Lego’s 1981 campaign defies expectation and creates a universal ad that deeply understands its audience.
This ad is a great example of how to break down gender roles in a subtle yet effective way.
What proud parent hasn’t been presented with a pile of Lego bricks that look like some abstract work of art fit for the New York Museum of Modern Art? And what parent hasn’t snapped a photo of their little one proudly holding that amalgam of shapes and colors?

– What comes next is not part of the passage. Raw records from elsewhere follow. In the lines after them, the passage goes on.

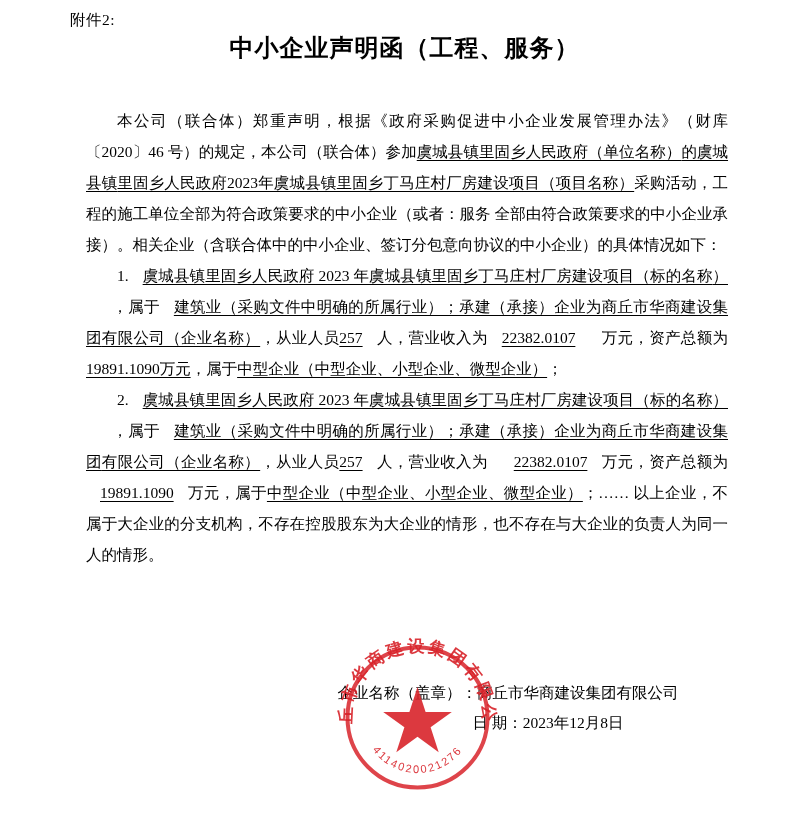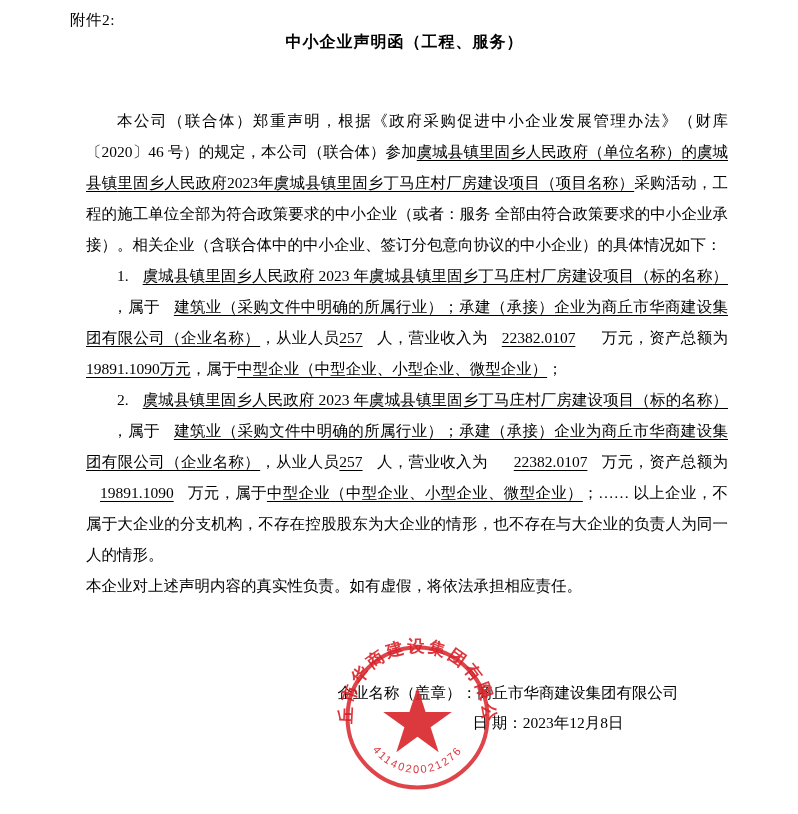--- a/index.html
+++ b/index.html
@@ -35,7 +35,7 @@
     right: 0;
     top: 32px;
     text-align: center;
-    font-size: 16px;
+    font-size: 24px;
     font-weight: bold;
     letter-spacing: 1px;
     font-family: "Liberation Serif", "DejaVu Serif", serif;

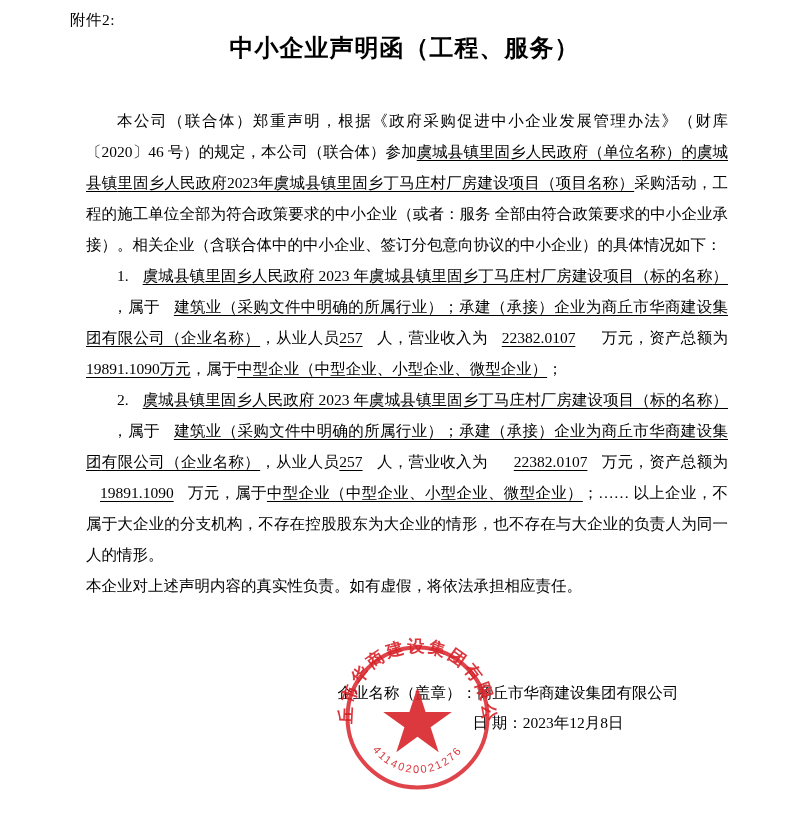--- a/index.html
+++ b/index.html
@@ -109,7 +109,6 @@
 
     <p class="para"><span>2.</span><span class="u sp gap-sm"></span><span class="u">虞城县镇里固乡人民政府 2023 年虞城县镇里固乡丁马庄村厂房建设项目（标的名称</span><span class="u">）</span><span class="sp gap-md"></span><span>，属于</span><span class="u sp gap-sm"></span><span class="u">建筑业（采购文件中明确的所属行业）；承建（承接）企业为商丘市华商建设集团</span><span class="u">有限公司（企业名称）</span><span>，从业人员</span><span class="u">257</span><span class="u sp gap-sm"></span><span>人，营业收入为</span><span class="u sp gap-md"></span><span class="u">22382.0107</span><span class="u sp gap-sm"></span><span>万元，资产总额为</span><span class="u sp gap-sm"></span><span class="u">19891.1090</span><span class="u sp gap-sm"></span><span>万元，属于</span><span class="u">中型企业（中型企业、小型企业、微型企业）</span><span>；…… 以上企业，不</span><span>属于大企业的分支机构，不存在控股股东为大企业的情形，也不存在与大企业的负责人为同</span><span>一人的情形。</span></p>
 
-    <p class="para no-indent">本企业对上述声明内容的真实性负责。如有虚假，将依法承担相应责任。</p>
 
   </div>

This ad captures the magic of that special moment
The copy takes it one step further.
Have you ever seen anything like it? Not just what she’s made, but how proud it’s made her? It’s a look you’ll see whenever a child is building something all by themselves. No matter what they’ve created.
Then it lists the facts.
Younger children build for fun, while older kids build for realism. Oh yeah, and Lego will unlock whatever’s special about your kid. What parent doesn’t want that?
Rules are meant to be broken
Sentence fragments, contractions, everything you’re not supposed to do. It’s all here. And that’s precisely why the copy in this ad works.
The writing feels like a conversation. Your eyes fall like water down the page. The words are familiar.
And then that headline. “What it is is beautiful.” All the experts will say to never use two words twice in a row.
But this headline stops you in your tracks. It makes you look at the picture closer.
What’s beautiful? It’s all beautiful.